● What to work on: The lines wanted are those in the data below that include "section".

● Exercise material:
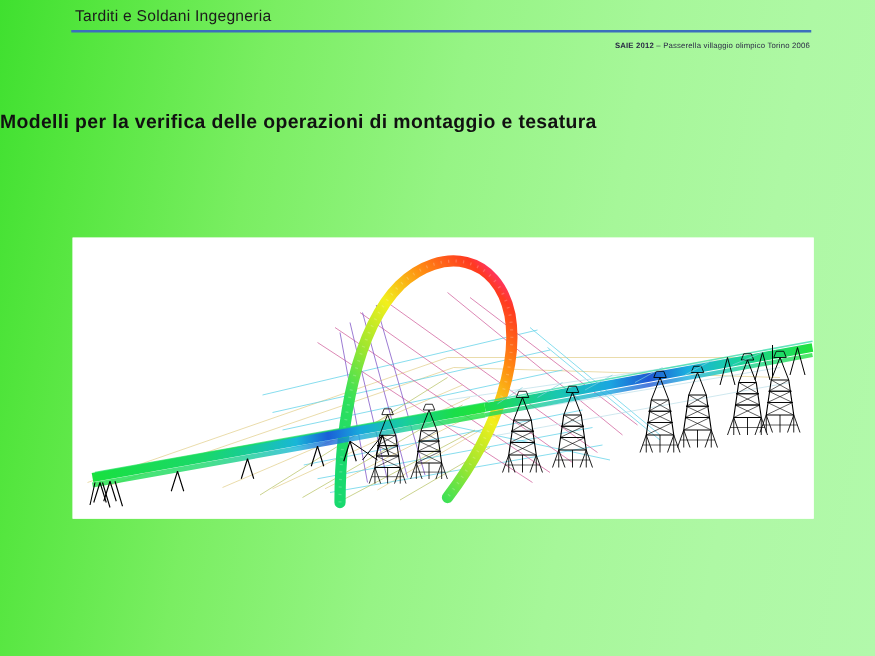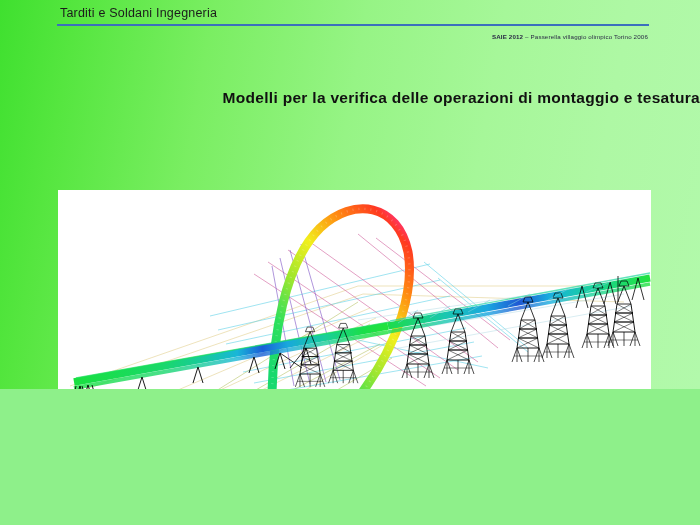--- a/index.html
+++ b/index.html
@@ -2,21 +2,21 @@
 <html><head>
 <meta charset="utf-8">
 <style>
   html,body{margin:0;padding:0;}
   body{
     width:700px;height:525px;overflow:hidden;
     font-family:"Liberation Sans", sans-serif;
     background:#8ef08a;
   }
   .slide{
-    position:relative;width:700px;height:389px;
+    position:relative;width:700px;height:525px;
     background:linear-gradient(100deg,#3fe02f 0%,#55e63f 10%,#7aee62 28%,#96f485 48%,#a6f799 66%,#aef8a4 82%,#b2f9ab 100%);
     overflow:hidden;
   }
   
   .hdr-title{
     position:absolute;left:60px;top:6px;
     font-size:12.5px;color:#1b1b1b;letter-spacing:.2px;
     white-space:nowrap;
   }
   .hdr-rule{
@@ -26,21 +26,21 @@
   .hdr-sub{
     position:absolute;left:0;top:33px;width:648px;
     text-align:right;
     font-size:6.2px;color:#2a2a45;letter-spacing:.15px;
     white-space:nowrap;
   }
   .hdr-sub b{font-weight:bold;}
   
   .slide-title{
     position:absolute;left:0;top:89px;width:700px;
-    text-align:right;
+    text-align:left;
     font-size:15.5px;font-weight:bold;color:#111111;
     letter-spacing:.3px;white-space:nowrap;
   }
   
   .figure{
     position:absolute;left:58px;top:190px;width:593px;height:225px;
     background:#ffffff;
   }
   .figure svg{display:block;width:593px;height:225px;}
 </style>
--
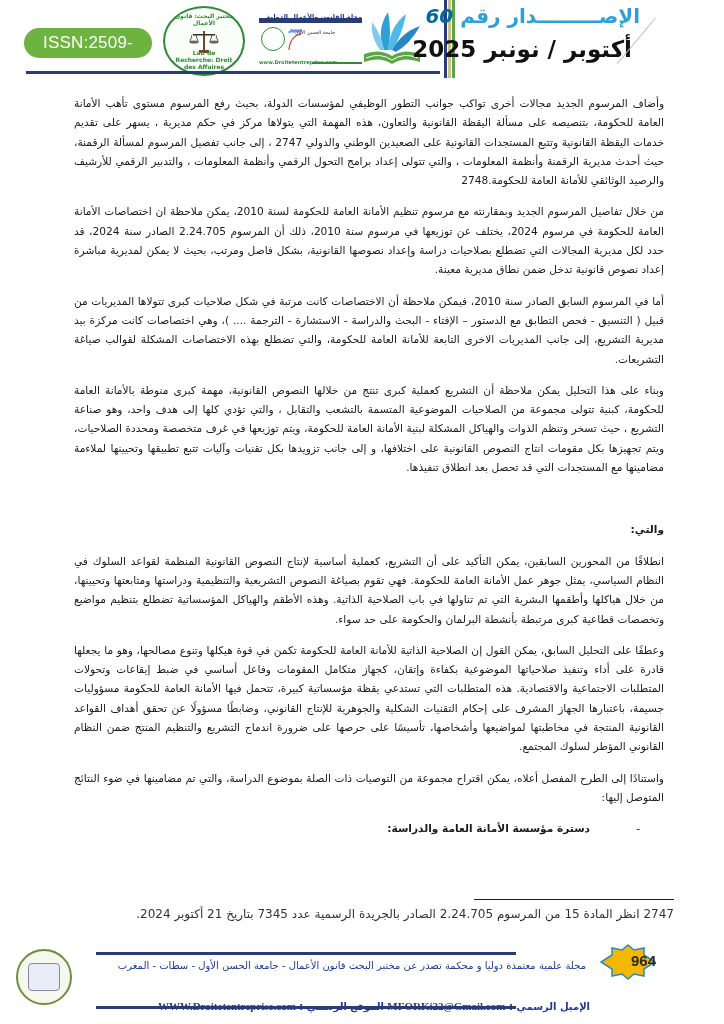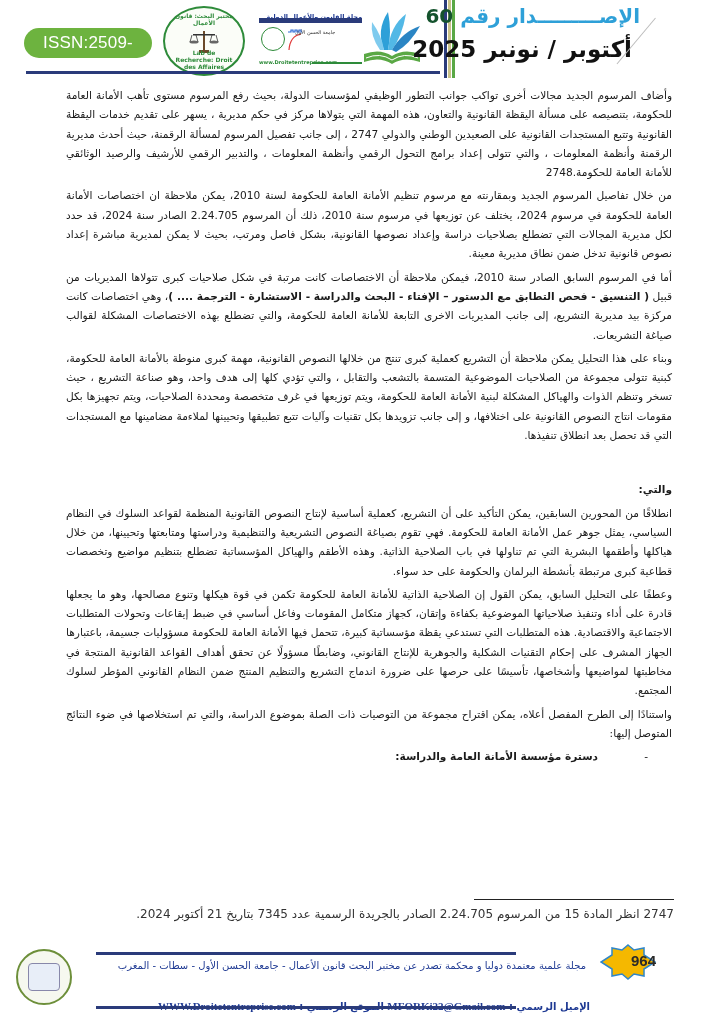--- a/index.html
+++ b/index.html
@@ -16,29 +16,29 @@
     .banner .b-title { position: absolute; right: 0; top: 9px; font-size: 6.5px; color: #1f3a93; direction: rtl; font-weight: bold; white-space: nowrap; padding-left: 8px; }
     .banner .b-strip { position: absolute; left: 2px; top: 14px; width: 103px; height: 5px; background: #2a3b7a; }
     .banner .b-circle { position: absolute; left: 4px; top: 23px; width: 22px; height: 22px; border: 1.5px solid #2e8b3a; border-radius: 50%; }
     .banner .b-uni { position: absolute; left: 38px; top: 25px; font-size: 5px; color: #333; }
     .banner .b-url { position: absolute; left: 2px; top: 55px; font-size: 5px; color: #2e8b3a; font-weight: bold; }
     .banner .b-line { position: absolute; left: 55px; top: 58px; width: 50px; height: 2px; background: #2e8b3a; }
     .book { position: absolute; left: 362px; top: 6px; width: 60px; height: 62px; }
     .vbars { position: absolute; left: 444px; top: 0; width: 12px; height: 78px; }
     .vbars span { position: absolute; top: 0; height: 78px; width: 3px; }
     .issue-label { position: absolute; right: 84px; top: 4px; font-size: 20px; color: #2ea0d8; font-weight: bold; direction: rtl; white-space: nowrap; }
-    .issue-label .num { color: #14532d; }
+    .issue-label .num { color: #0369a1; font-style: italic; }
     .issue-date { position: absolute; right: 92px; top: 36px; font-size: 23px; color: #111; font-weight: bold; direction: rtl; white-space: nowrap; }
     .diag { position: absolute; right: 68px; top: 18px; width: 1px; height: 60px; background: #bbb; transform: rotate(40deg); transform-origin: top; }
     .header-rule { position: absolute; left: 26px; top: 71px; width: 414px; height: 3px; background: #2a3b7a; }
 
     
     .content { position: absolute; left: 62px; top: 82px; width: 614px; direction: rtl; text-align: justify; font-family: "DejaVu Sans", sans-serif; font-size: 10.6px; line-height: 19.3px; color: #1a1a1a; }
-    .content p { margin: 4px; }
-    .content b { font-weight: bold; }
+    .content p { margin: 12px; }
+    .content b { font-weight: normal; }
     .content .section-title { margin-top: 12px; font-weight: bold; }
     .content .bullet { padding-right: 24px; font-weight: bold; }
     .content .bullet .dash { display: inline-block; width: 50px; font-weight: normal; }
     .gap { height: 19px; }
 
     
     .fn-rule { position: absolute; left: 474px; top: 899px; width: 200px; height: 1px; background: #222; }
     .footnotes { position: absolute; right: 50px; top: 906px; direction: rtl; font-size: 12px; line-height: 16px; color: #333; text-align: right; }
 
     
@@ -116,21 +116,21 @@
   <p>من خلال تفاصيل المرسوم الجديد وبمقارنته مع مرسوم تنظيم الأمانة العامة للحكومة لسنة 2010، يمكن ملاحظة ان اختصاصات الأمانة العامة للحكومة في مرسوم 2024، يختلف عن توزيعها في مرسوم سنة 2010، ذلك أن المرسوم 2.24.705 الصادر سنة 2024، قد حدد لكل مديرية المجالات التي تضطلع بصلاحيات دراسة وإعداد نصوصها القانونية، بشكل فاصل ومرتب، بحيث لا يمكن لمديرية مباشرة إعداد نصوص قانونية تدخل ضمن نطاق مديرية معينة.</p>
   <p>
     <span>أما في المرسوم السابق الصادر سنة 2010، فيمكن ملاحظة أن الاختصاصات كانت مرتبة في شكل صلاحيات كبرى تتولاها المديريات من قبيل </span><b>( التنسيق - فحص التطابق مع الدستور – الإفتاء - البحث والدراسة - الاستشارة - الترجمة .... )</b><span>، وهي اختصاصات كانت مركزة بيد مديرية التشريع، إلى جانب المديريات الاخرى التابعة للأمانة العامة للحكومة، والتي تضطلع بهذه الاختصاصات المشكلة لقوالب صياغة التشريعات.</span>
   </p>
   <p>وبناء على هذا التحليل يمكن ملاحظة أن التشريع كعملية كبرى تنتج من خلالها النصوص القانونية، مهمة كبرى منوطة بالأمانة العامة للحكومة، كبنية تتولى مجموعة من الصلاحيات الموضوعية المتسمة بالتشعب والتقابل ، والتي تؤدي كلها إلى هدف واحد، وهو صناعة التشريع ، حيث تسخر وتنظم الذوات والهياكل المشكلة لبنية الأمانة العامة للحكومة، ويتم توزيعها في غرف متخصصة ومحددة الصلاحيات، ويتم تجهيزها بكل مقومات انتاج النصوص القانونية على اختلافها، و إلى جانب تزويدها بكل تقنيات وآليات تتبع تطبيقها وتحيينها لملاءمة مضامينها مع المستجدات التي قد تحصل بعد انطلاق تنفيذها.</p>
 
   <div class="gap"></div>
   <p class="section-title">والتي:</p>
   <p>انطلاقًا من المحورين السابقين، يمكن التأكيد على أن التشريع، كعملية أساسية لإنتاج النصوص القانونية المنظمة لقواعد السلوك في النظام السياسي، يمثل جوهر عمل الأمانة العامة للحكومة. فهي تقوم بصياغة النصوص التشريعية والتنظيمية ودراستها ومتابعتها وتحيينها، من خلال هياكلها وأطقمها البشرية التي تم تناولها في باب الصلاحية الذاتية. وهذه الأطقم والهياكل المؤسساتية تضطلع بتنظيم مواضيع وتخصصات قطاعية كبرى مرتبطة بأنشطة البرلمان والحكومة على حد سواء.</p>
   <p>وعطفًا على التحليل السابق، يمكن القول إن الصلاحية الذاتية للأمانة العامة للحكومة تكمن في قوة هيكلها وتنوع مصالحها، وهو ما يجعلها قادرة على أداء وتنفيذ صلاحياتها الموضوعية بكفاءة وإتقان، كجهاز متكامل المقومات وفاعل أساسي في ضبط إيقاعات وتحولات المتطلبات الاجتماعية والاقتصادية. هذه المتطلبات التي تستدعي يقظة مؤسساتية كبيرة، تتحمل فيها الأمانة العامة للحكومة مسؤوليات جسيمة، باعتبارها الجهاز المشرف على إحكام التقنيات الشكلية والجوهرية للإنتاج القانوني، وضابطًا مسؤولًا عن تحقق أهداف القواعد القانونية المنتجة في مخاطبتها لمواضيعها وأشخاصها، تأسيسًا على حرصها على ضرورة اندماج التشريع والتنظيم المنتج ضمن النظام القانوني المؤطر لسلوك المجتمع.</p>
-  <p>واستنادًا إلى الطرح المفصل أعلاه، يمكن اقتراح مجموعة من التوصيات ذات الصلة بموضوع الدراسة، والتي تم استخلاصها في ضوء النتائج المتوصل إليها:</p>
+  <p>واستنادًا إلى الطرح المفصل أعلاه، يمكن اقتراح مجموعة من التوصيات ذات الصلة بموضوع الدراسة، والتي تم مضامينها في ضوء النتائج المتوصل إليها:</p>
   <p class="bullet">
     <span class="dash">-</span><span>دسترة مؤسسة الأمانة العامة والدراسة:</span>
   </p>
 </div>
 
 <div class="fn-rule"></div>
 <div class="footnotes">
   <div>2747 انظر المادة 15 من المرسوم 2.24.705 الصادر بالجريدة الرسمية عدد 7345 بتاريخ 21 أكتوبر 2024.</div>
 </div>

● Answer for the task:
     .content .section-title { margin-top: 12px; font-weight: bold; }
   <p class="section-title">والتي:</p>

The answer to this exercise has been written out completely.